• YOUR INSTRUCTIONS
Return each line of the listing exactly, though without its images.

DATA FOR THIS TASK Start Marker

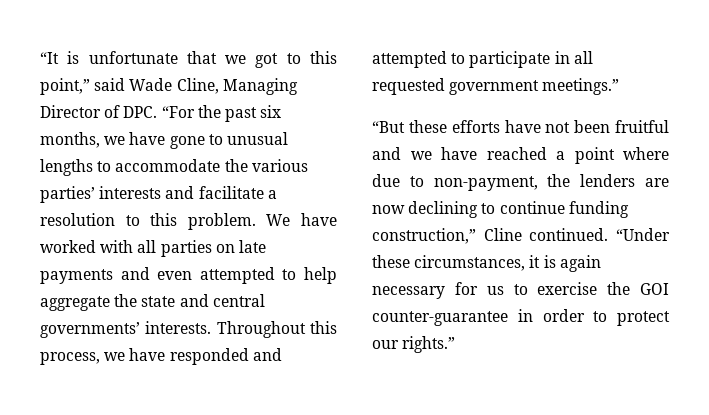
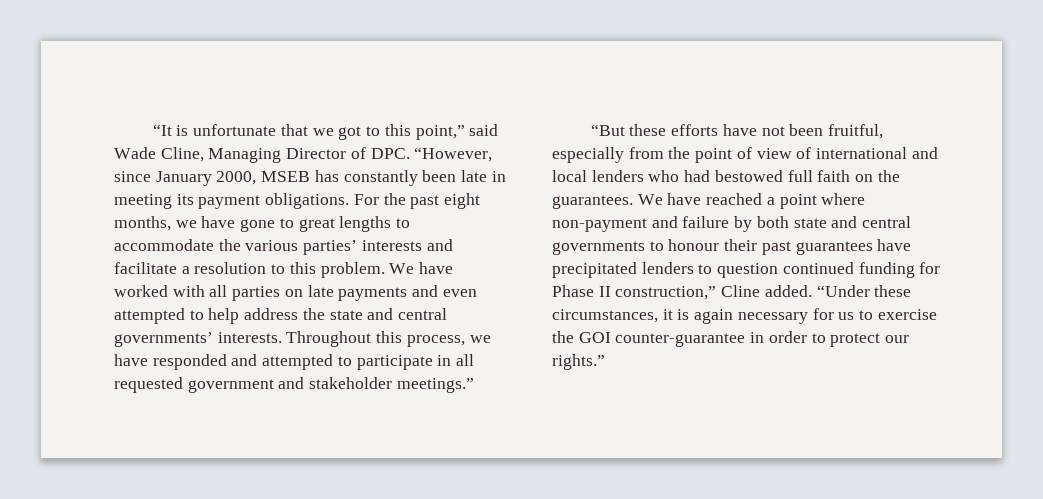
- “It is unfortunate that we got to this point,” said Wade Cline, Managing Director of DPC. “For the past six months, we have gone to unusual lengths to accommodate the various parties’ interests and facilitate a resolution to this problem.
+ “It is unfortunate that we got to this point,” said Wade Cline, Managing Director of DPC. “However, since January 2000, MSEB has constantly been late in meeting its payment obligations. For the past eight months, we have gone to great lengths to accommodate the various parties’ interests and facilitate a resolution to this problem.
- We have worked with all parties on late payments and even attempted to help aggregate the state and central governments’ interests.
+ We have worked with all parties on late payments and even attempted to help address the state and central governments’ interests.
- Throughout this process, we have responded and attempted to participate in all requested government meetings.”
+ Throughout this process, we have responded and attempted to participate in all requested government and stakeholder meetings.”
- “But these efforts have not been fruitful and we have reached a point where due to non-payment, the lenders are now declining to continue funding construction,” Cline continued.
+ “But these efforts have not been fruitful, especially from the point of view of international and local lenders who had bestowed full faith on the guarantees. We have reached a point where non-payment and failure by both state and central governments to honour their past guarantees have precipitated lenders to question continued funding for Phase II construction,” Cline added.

DATA FOR THIS TASK End Marker

• REPLY
- “It is unfortunate that we got to this point,” said Wade Cline, Managing Director of DPC. “For the past six months, we have gone to unusual lengths to accommodate the various parties’ interests and facilitate a resolution to this problem.
+ “It is unfortunate that we got to this point,” said Wade Cline, Managing Director of DPC. “However, since January 2000, MSEB has constantly been late in meeting its payment obligations. For the past eight months, we have gone to great lengths to accommodate the various parties’ interests and facilitate a resolution to this problem.
- We have worked with all parties on late payments and even attempted to help aggregate the state and central governments’ interests.
+ We have worked with all parties on late payments and even attempted to help address the state and central governments’ interests.
- Throughout this process, we have responded and attempted to participate in all requested government meetings.”
+ Throughout this process, we have responded and attempted to participate in all requested government and stakeholder meetings.”
- “But these efforts have not been fruitful and we have reached a point where due to non-payment, the lenders are now declining to continue funding construction,” Cline continued.
+ “But these efforts have not been fruitful, especially from the point of view of international and local lenders who had bestowed full faith on the guarantees. We have reached a point where non-payment and failure by both state and central governments to honour their past guarantees have precipitated lenders to question continued funding for Phase II construction,” Cline added.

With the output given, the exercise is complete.